Benny did not answer the woman. But Harry did.

“Hey, Helene. You and your friend, please have a chair.”

Benny frowned towards his friend at his easy invite of the two young females, one of which he had categorized as a pest.

“Like I was saying, man, there is no more well-defined cross-over. There will be no definable equilibrium point in future models.”

“So you are saying supply and demand will no longer determine price and quantity? Harry I think you just made argument that made your whole field invalid.”

“No, man. It just made Smith and Malthus more past-tense. Think about it, Benny. Look at what spreadsheets are doing to accounting, but accountants won’t go away. I remember what you said about forward referencing versus natural order calculations, and I read your paper on algorithmic trading. And when you demonstrated embedded externals to Excel using VBA, my thesis advisor totally flipped, man.”
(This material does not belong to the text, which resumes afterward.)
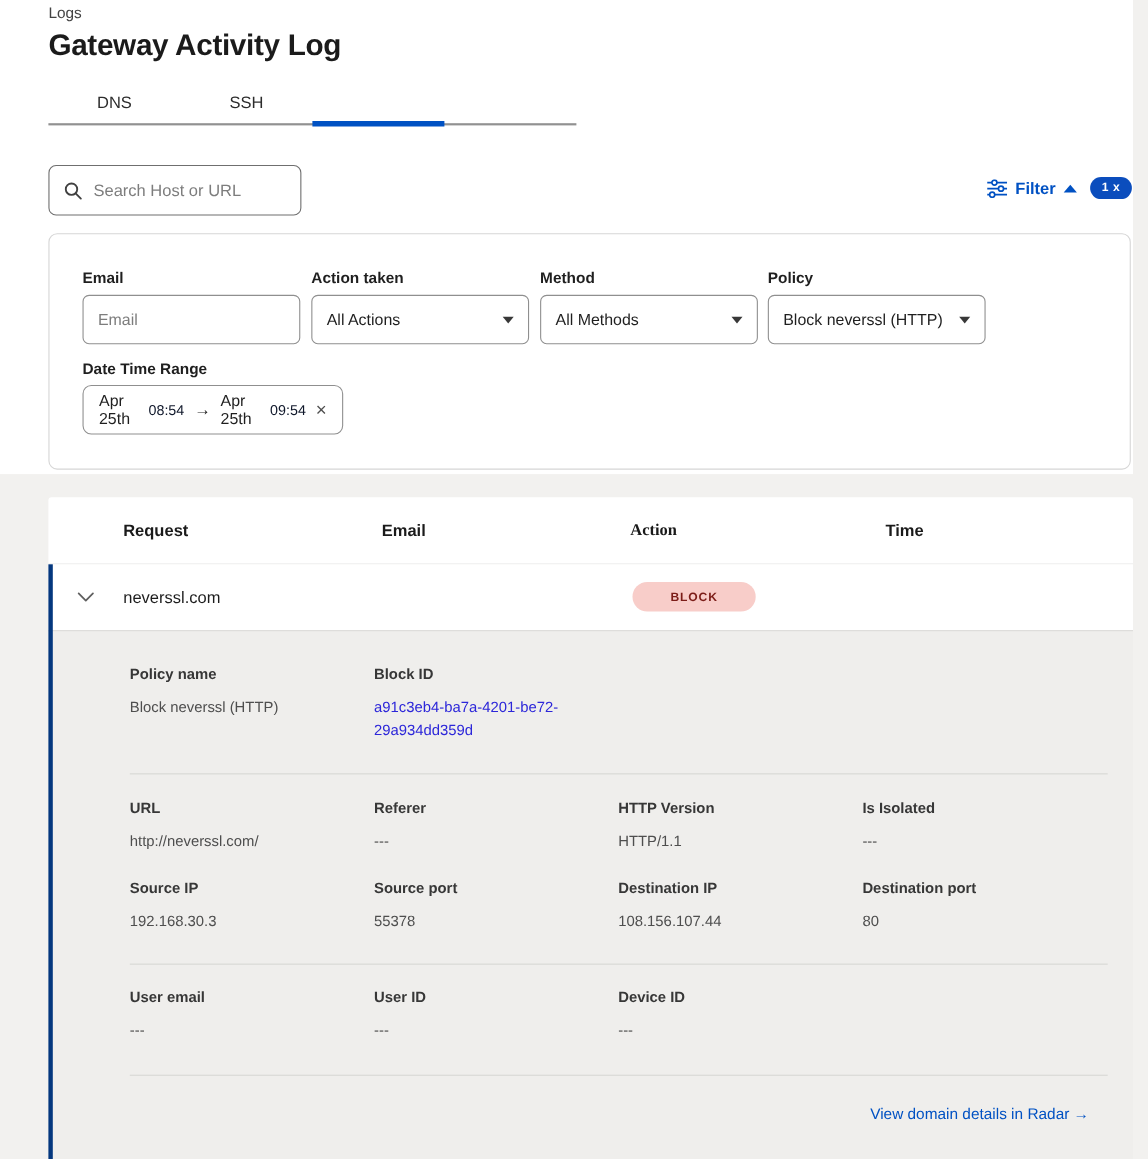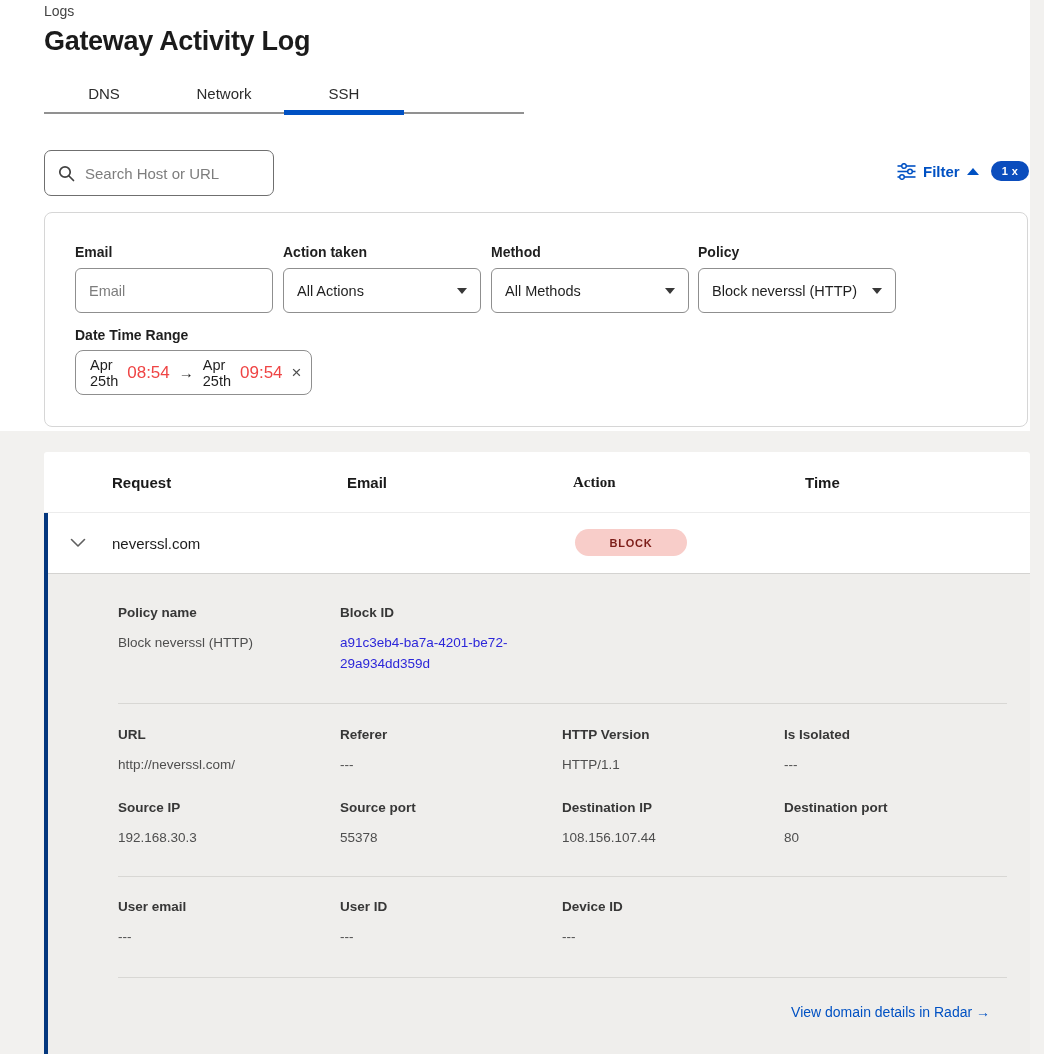"Network" div.tab { html: <div> <span>Network</span> </div> -> none }
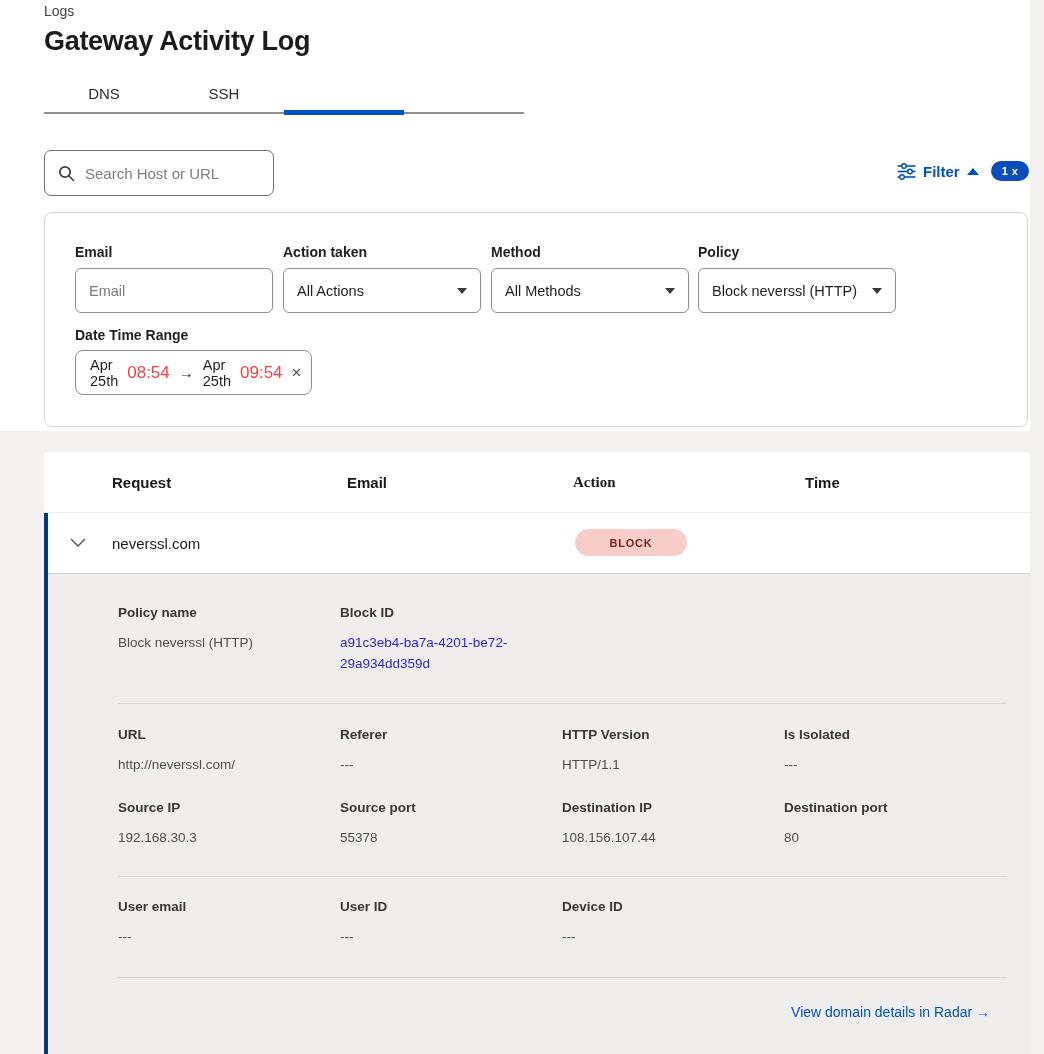"08:54" .date-time { color: #ef4444 -> #0f172a; font-size: 17px -> 13px }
Helene quickly interjected at the pause in the conversation.

“Benson, did you know that your tutorial on VBA is part of the economics and accountancy courses?”

Benny, jerked out of Harry’s verbal treatise, looked over at the two young woman. Noticing that the second woman was an unknown, he abruptly posited a terse query.

“Who are you? Why are you here?”

“I’m Doris. I am with Helene.”

“I see. Harry, I will leave. Bye.”

“Hold up, man. Just wait a few. It will probably rain or snow soon.”

“It will not precipitate for another hour. I looked at the dew-point lapse rate. Bye.”

Benny dropped a five on the table before making a hasty exit. It was obvious that the eastern European woman was proving to be a persistent distraction, and may have been following him. The question returned to his troubled mind, what did this person want?

As Benny made his tactical retreat, Helen’s friend provided a sarcastic question.

“I’m guessing that is the MIT charm you were speaking of?”